Developers can use the beta code from the open source Open Liberty project to provision, manage, and migrate microservices in Java apps
A few weeks ago, Nginx released its multilanguage microservices-friendly app server, but without Java support at launch. Now IBM has a beta build of its own microservices-friendly app server for Java applications: the open source Open Liberty, which implements IBM’s version of Java EE and MicroProfile microservices implementation.

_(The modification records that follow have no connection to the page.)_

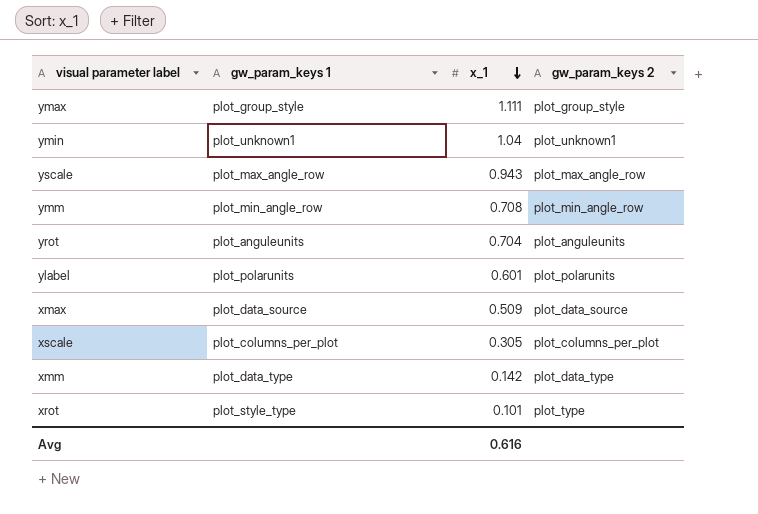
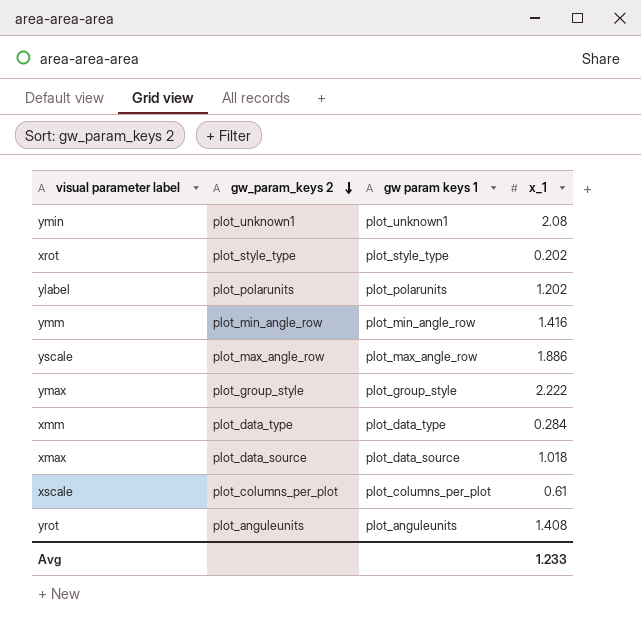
row order: x_1 descending -> gw_param_keys 2 descending
column gw_param_keys 2 | position: 4 -> 2
column name: gw_param_keys 1 -> gw param keys 1
ymin | x_1: 1.04 -> 2.08
xrot | gw_param_keys 2: plot_type -> plot_style_type
xrot | x_1: 0.101 -> 0.202
ylabel | x_1: 0.601 -> 1.202
ymm | x_1: 0.708 -> 1.416
yscale | x_1: 0.943 -> 1.886
ymax | x_1: 1.111 -> 2.222
xmm | x_1: 0.142 -> 0.284
xmax | x_1: 0.509 -> 1.018
xscale | x_1: 0.305 -> 0.61
yrot | x_1: 0.704 -> 1.408
Avg | x_1: 0.616 -> 1.233

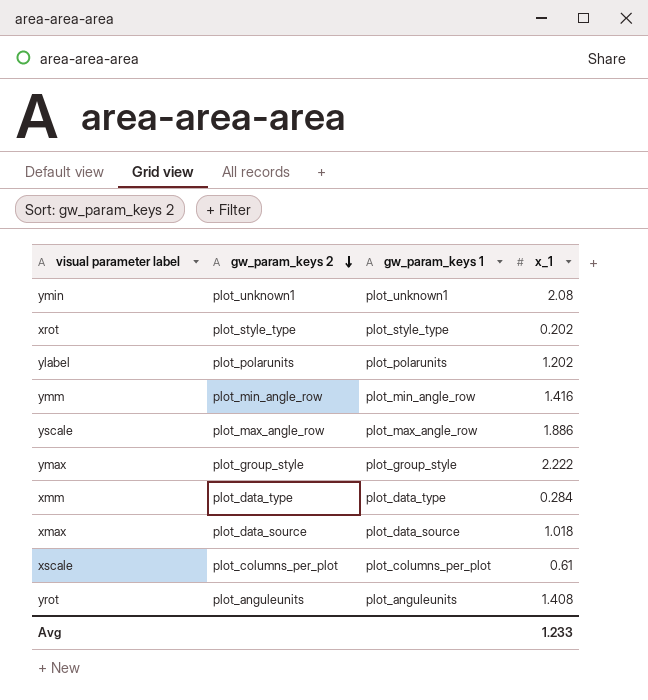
column name: gw param keys 1 -> gw_param_keys 1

Open Liberty will provide a runtime supporting Java microservices that can be quickly updated and moved among different cloud environments. When combined with the Eclipse OpenJ9 Java Virtual Machine, OpenLiberty will provide a full Java stack, IBM said. (OpenJ9 had been IBM’s J9 JVM, which it contributed to the Eclipse Foundation that now manages Java EE .)
With Open Liberty, you will be able to build and maintain applications with an XML configuration, with clear separation between code and configuration. This separation will make it easier to move applications between environments, IBM said. Developers also will be able to use IBM’s pre-built image in the Docker Hub registry or build their own image with tools such as Maven or Gradle.
The Open Liberty code beta version is now available under an Eclipse license. To get technical support and more capabilities than what the Open Liberty project provides, IBM will offers its commercial WebSphere Liberty version. The timelines for the production releases of both Open Liberty and WebSphere Liberty are not yet known.